= Immunoscore =

The Immunoscore is a method to estimate the prognosis of cancer patients, based on the immune cells that infiltrate cancer and surround it. The Immunoscore has been internationally validated in colorectal cancer and provides better prognostic information than the current staging system, TNM. In other malignancies the Immunoscore has not yet been validated. It is based on Jerome Galon's finding from 2006 which revealed a positive association of cytotoxic and memory T cells with survival of colorectal cancer patients.

== Introduction ==
The most common system for classifying the extent of spread of cancer is the TNM classification, which has been used for over 80 years. However, its prognostic accuracy is limited and clinical outcome can significantly vary among patients within the same tumor stage. This method fails to incorporate the effects of the host immune response and focus only on the tumor cells. From the beginning of 21st century, growing evidences supports the important role of the immune system in cancer surveillance and clearance.

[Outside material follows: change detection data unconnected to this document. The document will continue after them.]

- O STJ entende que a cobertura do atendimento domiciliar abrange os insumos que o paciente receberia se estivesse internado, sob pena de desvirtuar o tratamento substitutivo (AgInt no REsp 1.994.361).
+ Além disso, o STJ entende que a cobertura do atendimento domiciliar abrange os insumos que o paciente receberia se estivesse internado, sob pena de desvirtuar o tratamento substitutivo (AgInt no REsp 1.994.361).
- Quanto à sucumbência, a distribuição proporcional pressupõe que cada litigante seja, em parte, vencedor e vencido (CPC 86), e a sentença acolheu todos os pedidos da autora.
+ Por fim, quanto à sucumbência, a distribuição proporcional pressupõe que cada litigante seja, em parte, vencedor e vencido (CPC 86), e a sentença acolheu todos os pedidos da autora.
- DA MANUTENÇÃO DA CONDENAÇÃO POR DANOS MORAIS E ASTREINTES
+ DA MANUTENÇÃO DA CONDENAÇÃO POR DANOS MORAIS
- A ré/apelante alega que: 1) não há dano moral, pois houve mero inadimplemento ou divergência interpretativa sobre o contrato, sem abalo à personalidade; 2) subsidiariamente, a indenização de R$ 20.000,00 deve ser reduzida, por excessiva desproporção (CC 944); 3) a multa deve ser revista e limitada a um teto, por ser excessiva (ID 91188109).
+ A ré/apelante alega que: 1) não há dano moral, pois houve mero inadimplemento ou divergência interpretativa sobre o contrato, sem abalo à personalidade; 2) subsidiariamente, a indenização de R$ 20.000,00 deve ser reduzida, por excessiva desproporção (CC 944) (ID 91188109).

The ability to avoid immune destruction has been introduced as a hallmark of cancer. Immunoscore incorporates the effects of the host immune response into cancer classification and improves prognostic accuracy. It measures the density of two T lymphocyte populations (CD3/CD8, CD3/CD45RO or CD8/CD45RO) in the center and at the periphery of the tumor. The Immunoscore provides a score ranging from 0 (I0) when low densities of both cell types are found in both regions, to Immunoscore 4 (I4) when high densities are found in both regions. The Immunoscore does not measure how the immune cells in the periphery of the tumor are organized, or the amount of B-cells, tertiary lymphoid structures and germinal centers. All of these have important roles in the immune response to colorectal and other cancers.